The Case of the Missing “Em Dash”

This is a photo of a detective holding a magnifying glass.A client recently sent us an SOS from their outside proofreader—a very detail-oriented professional—who noticed that our Spanish translation did not contain the same number of “em dashes” as the English source text.

Were these missing em dashes an error on our part? After some research, we found that em dashes have different functions in Spanish. What looked wrong was actually proper usage.

While everyone knows how to use a hyphen (-), both the longer en dash (–) and even longer em dash (—) are not as well known.

In English, the em dash:

• indicates that a sentence is unfinished
(“I sense something; a presence I have not felt since—”)

• achieves emphasis
(“Here is where all the trouble begins—in the American confidence that technology is the ultimate medicine for all ills.”)

• replaces parenthesis when providing collateral information
(“Call Mike Habib—he’s with Jax Electronics—and get his opinion.”)

In contrast, the em dash in Spanish:

• indicates the beginning of dialog and separates the speaker from the spoken text
(—Yes—responded the secretary—, but we can’t tell him the entire truth.)

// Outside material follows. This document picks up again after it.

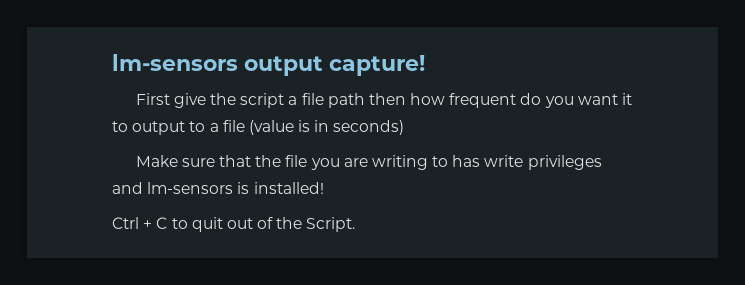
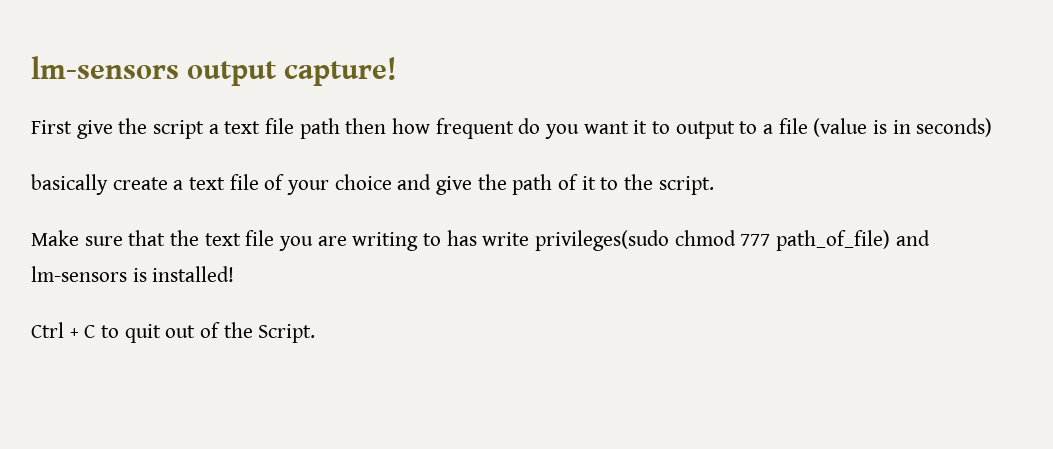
- First give the script a file path then how frequent do you want it to output to a file (value is in seconds)
+ First give the script a text file path then how frequent do you want it to output to a file (value is in seconds)
+ basically create a text file of your choice and give the path of it to the script.
- Make sure that the file you are writing to has write privileges and lm-sensors is installed!
+ Make sure that the text file you are writing to has write privileges(sudo chmod 777 path_of_file) and lm-sensors is installed!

• indicates component elements, such as:

Discounts on:

—household items, etc.

The Spanish em dash is also used to replace parenthesis when providing collateral information such as: “He took his loyalty to his professor —a very good professor— to the extreme.” And note the space before the initial em dash and after the concluding em dash in Spanish.

As we concluded our research, we learned that an unfinished thought in Spanish is commonly noted with the ellipses (…) rather than an em dash.

To emphasize a thought, a Spanish writer might use a colon instead of the em dash (“Here is where all the trouble begins: in the American confidence that…”). Finally, providing collateral information with em dashes in both English and Spanish can also be accomplished by using parenthesis.

Conclusion: Don’t expect exact correspondence in the use of the em dash between the original English and the target Spanish documents. Syntax and grammar can vary greatly from one language to the next, so it’s only natural that punctuation will differ as well.